# gamo bigcat



## gray squirrel (Apr 23, 2006)

what do u guy think about this gun ,i am planing on buying one dont want to bring it hone and find out it's **** becouse I live 2 houres away fromthe store


----------



## Sniper_911 (Apr 1, 2006)

i dont own it, but the local sporting gun store owner does. he let me shoot it behind the store in an alley, he said that it wasnt really good for longer ranges but i could hit a pop can from 50 yards easily though. its velocity was too high and that its accuracy isnt real consistent. but he uses it for around the house to drop chipmunks and that sort of pests, around 30-40 yards. he also recomended to not use the pba. they are real accurate for a light round at that velocity, but its accuracy isnt always consistent to be reliable at distances for good varmint groupings.


----------



## gray squirrel (Apr 23, 2006)

got the gamo hunter pro it was 270$ I going to shoot is tomarrow


----------



## MossyMO (Feb 12, 2004)

What is the caliber? and also barrel length?


----------



## gray squirrel (Apr 23, 2006)

bigcat-
Weight: 6.1 lbs
-Length: 43.3''
-Ammunition: Any .177 Pellet
-Caliber: .177
-Trigger Pull: 3.79 lbs
-Barrel Lenght: 18 in

pro hunter- 
Weight: 7 lbs
-Length: 43.25''
-Ammunition: Any .177 Pellet
-Caliber: .177
-Trigger Pull: 3.79 lbs
-Barrel Lenght: 18 in


----------



## Cleankill47 (Jan 19, 2006)

If you were to get the Bigcat, you would want to use only really heavy pellets like the Crow Magnums and others like that.

The pro Hunter does really well with plain old, good-quality lead pellets.

:sniper:


----------



## gray squirrel (Apr 23, 2006)

thanks for the help


----------



## Steele_84 (May 8, 2007)

I have the Big Cat it's a really nice gun with a really nice scope.

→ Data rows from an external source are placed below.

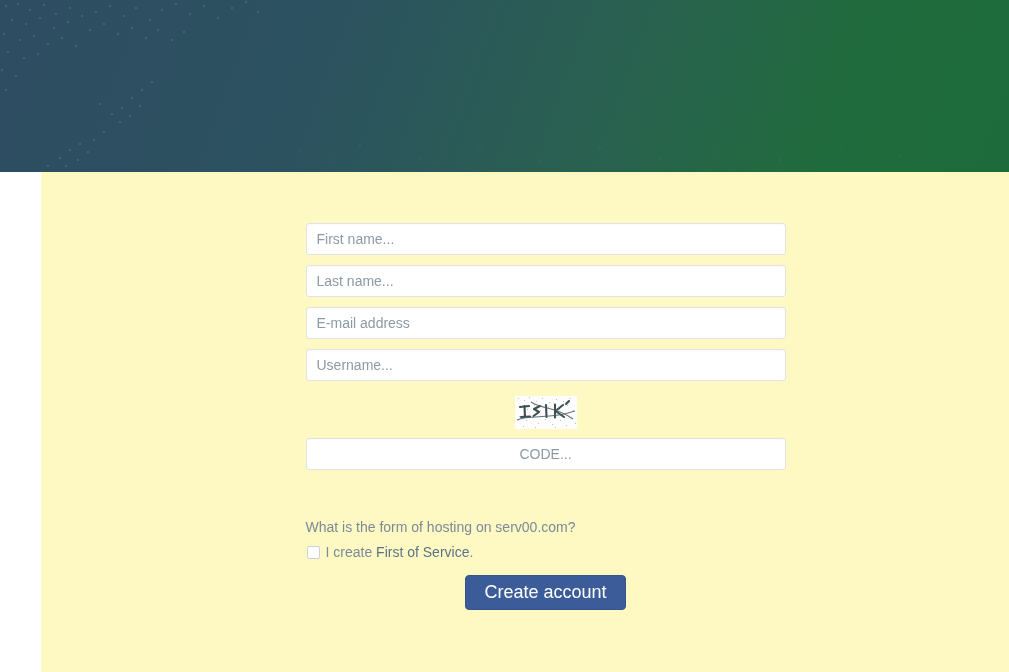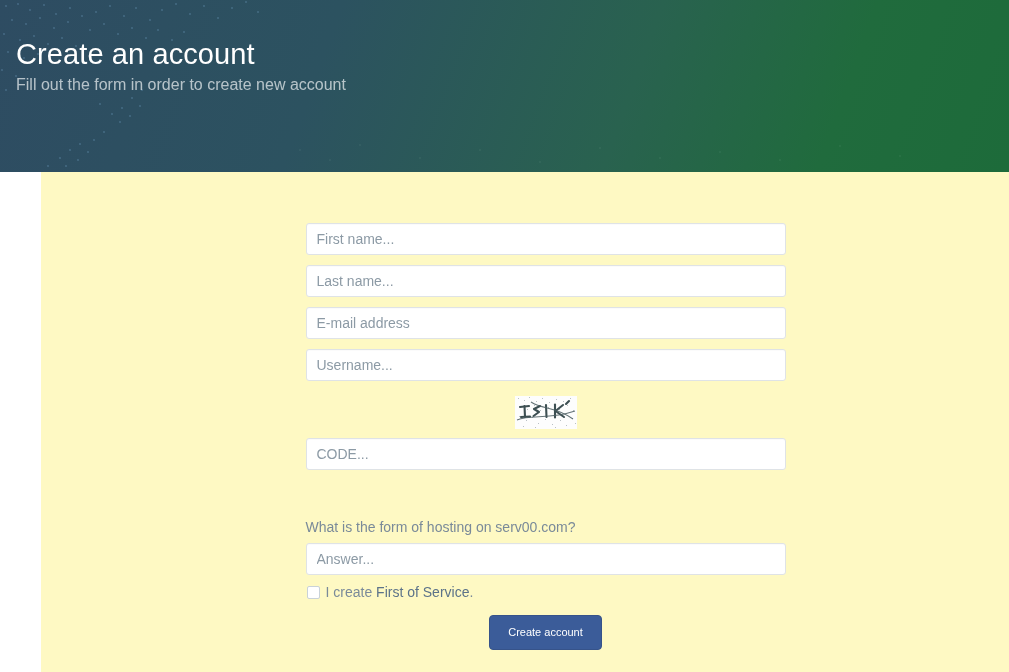--- a/index.html
+++ b/index.html
@@ -245,10 +245,6 @@
         <circle cx="900" cy="156" r="1"></circle>
     </g>
   </svg>
-  <div class="header-inner">
-    <h1 class="header-title">Create an account</h1>
-    <p class="header-subtitle">Fill out the form in order to create new account</p>
-  </div>
 </div>
 
 <div class="content">

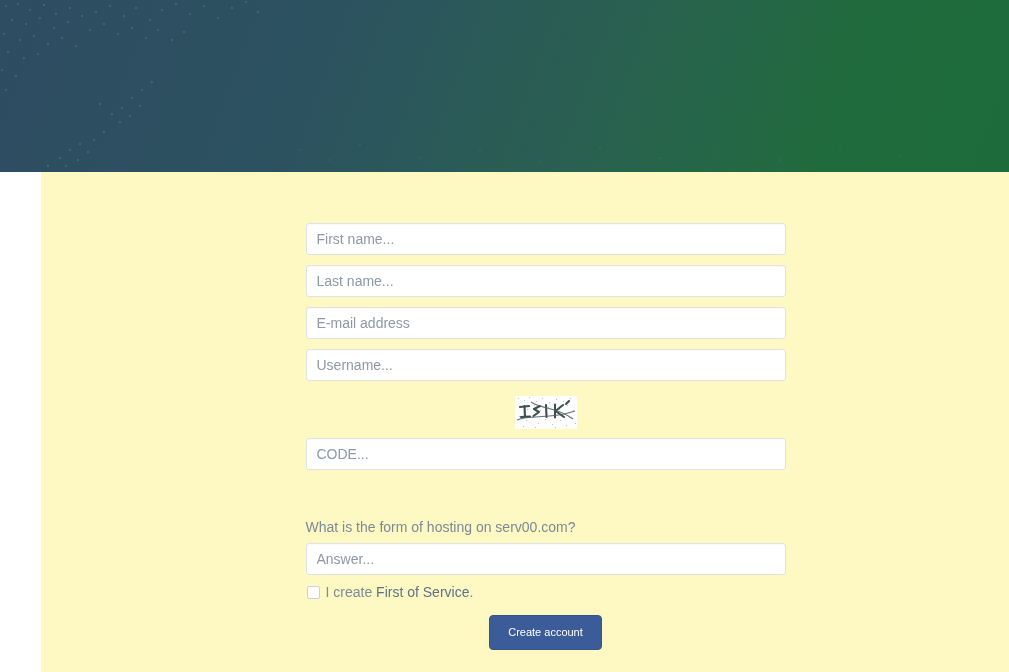--- a/index.html
+++ b/index.html
@@ -102,7 +102,7 @@
     display: block;
   }
 
-  .code-field { margin-bottom: 0; }
+  .code-field { margin-bottom: 0; text-align: center; }
 
   .question {
     margin: 48px 0 7px 0;

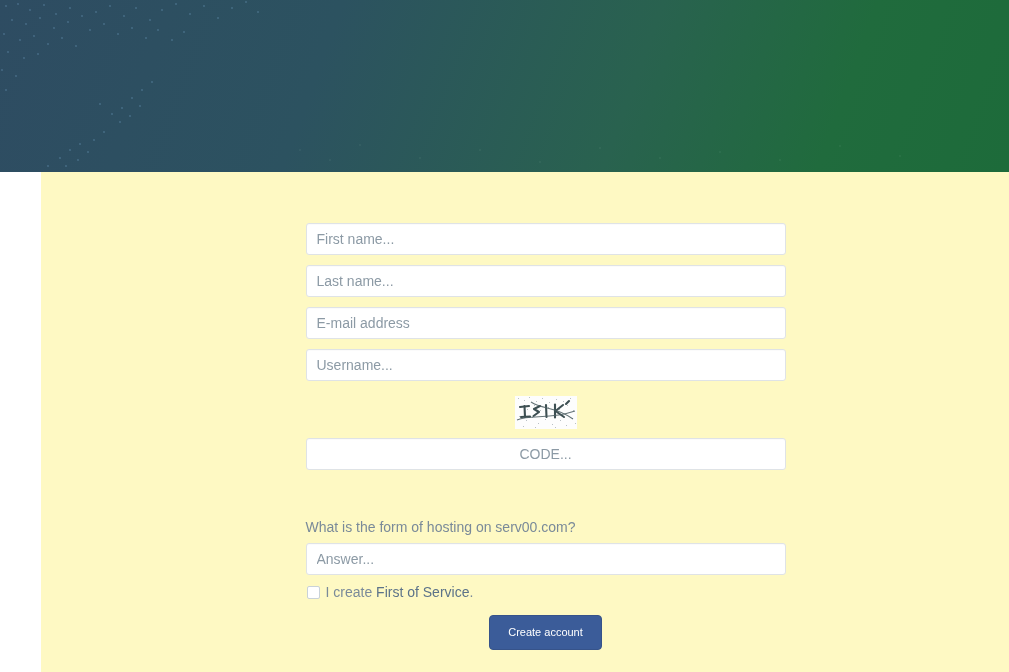--- a/index.html
+++ b/index.html
@@ -314,7 +314,6 @@
 
     <div class="question">What is the form of hosting on serv00.com?</div>
 
-    <input class="field answer-field" type="text" placeholder="Answer..." style="">
 
     <div class="tos-row">
       <input class="tos-checkbox" type="checkbox" style="">

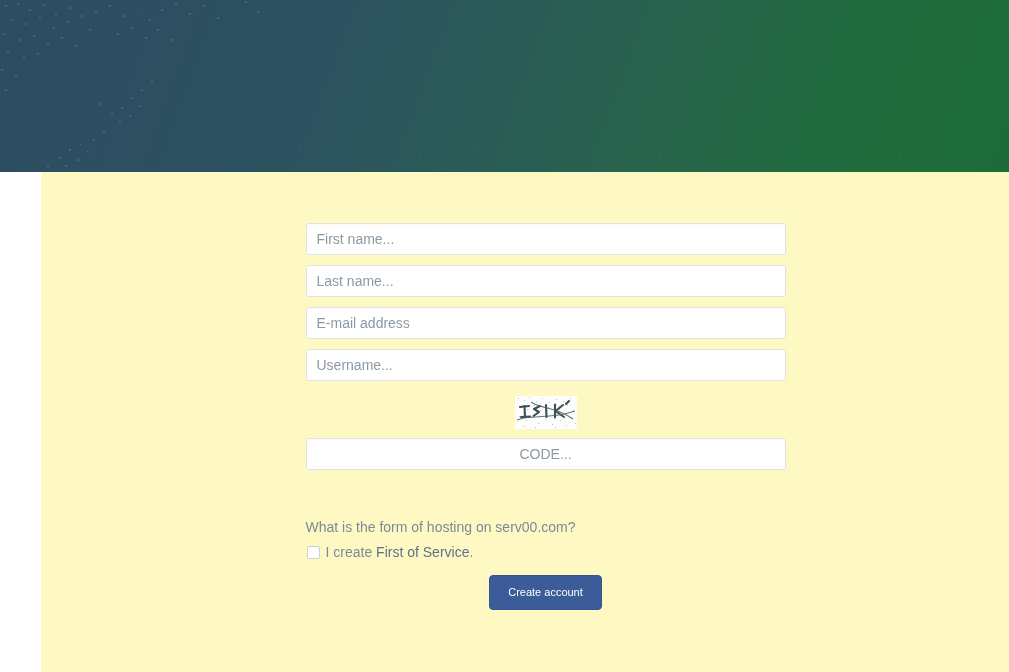--- a/index.html
+++ b/index.html
@@ -150,7 +150,7 @@
   }
   .submit-btn {
     font-family: "Liberation Sans", sans-serif;
-    font-size: 11px;
+    font-size: 18px;
     color: #ffffff;
     background: #3b5c99;
     border: 1px solid #36538a;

I would recommend using a hollow-Point for close range though. All in all It's a very accurate gun. I haven't killed a squirrel from more than 25 Yards away but thats only because the opportunity hasn't presented itself yet. I would say go for it If you want to kill Grey Squirrels But for anything smaller it's a little too Overpowered.


----------



## squirrelshooter97 (Mar 20, 2007)

no such thing as overkill  plus with a teeny little pellet you want all you can get. plus id say most things you would hunt smaller than a squirrel would be a varmint so lay it to em. 17 HMR is ideal for all of the small game and varmints such as grey squirrels and rabbits plus every other menacing varmint and that kinna stuff. Plus 17 Mach II, 22 LR, and 22 Magnum.


----------



## gotabig1 (Jun 29, 2007)

hey

I have two gamos viper shadow and big cat. viper is crazy accurate but expensive. The big cat is good but get a new scope. My scope was just weird and inconsistent. I got a $50 scope and It is just as accurate and the viper. both are decent guns. btw the vipers my bros. I dont have 2 gamos

JOE


----------



## gotabig1 (Jun 29, 2007)

steele when you get a a chance over 25 yds you will hit it. the big cat is a great gun. Oh and the scope I put that on my crossman and it does great. I think it might have been put on weird to the big cat.


----------



## Steele_84 (May 8, 2007)

yeah I'm having a bunch of problems with the scope the mounts are weird 
what scope did you put on it now?


----------